**Provided records**.
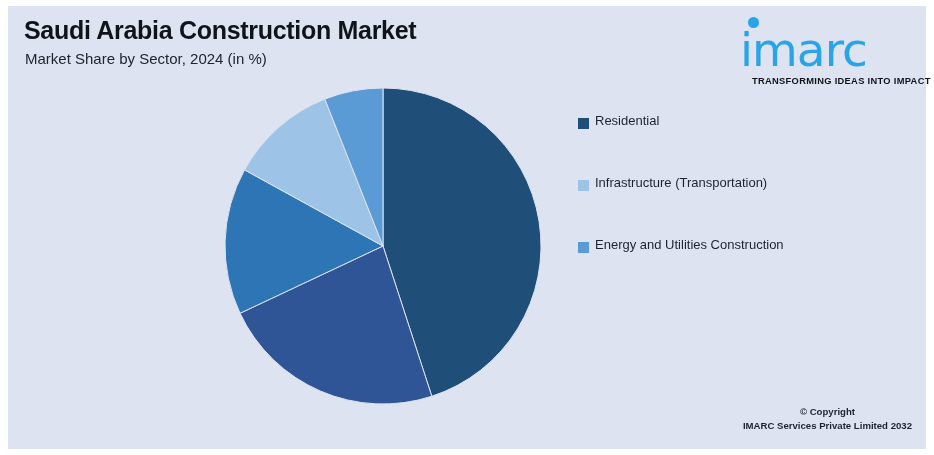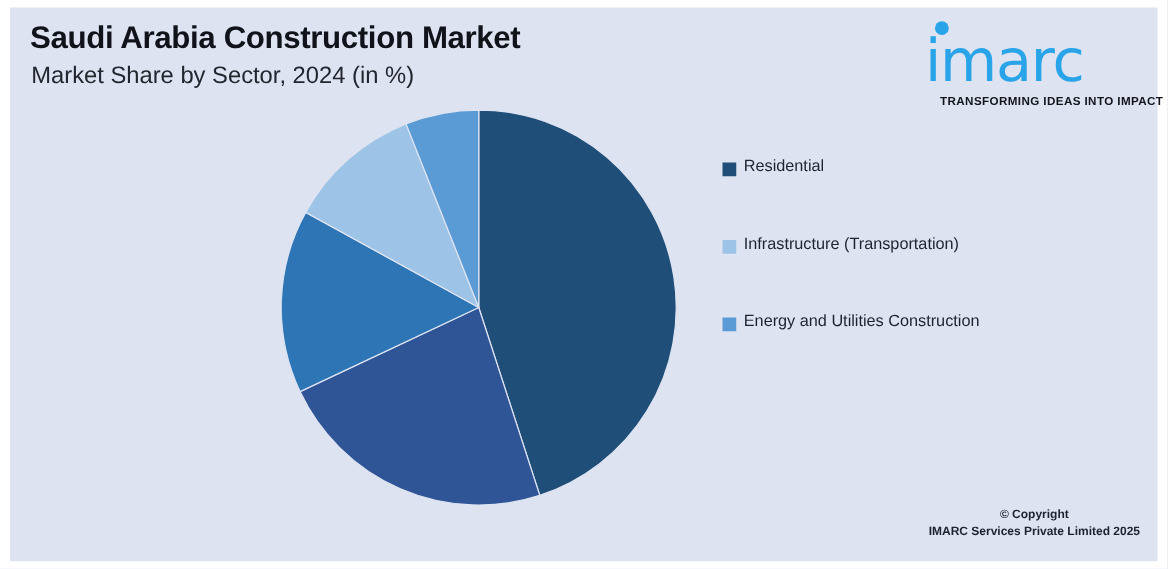--- a/index.html
+++ b/index.html
@@ -37,7 +37,7 @@
     position: absolute;
     left: 17px;
     top: 44px;
-    font-size: 19px;
+    font-size: 15px;
     font-weight: normal;
     color: #22262e;
     white-space: nowrap;

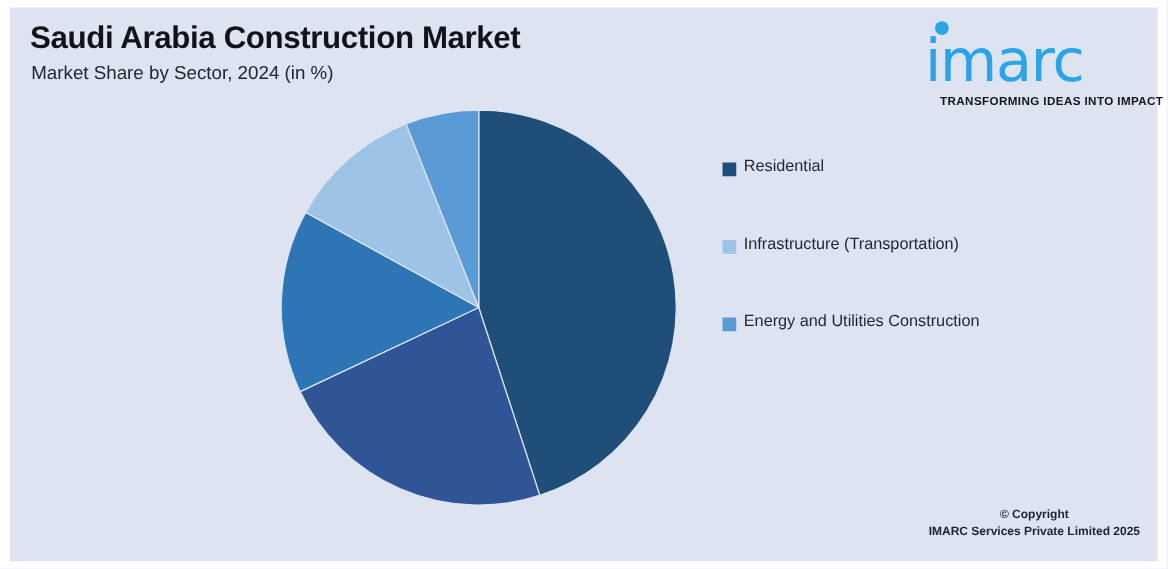--- a/index.html
+++ b/index.html
@@ -97,7 +97,7 @@
   #chart-legend {
     position: absolute;
     left: 570px;
-    top: 119px;
+    top: 107px;
     width: 330px;
   }
   .legend-item {

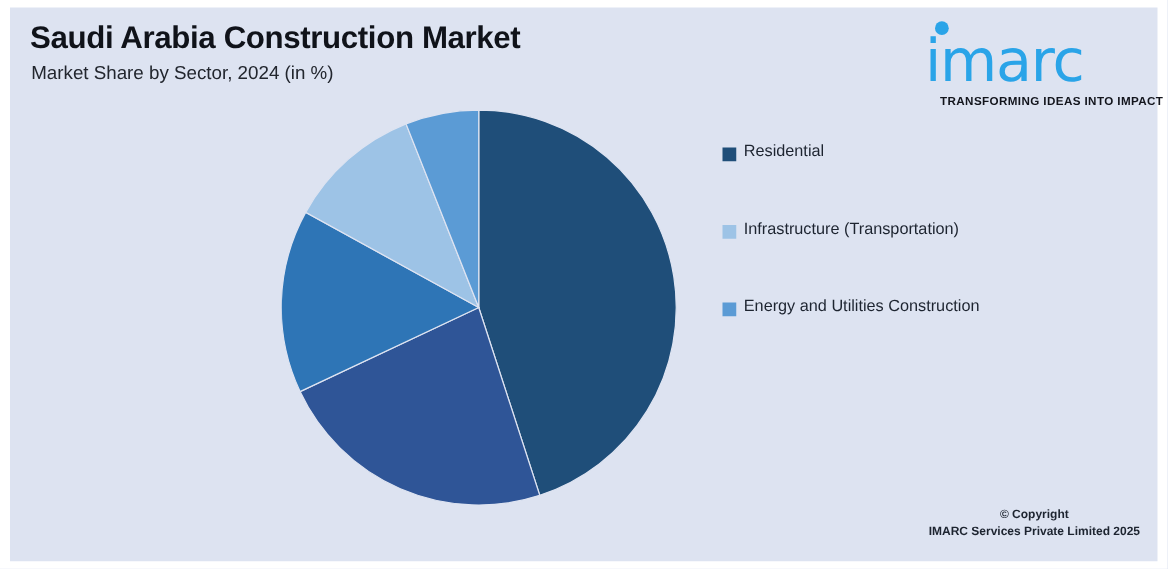--- a/index.html
+++ b/index.html
@@ -177,7 +177,7 @@
 
   <div id="copyright-block">
     <div class="copyright-line">© Copyright</div>
-    <div class="copyright-line">IMARC Services Private Limited 2025</div>
+    <div class="copyright-line">IMARC Services Private Limited 2032</div>
   </div>
 
 </div>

**Problem statement**. Looking at the entries above, count the lines that hold the string "font" and reply with the count alone.

**Answer to this exercise**. 3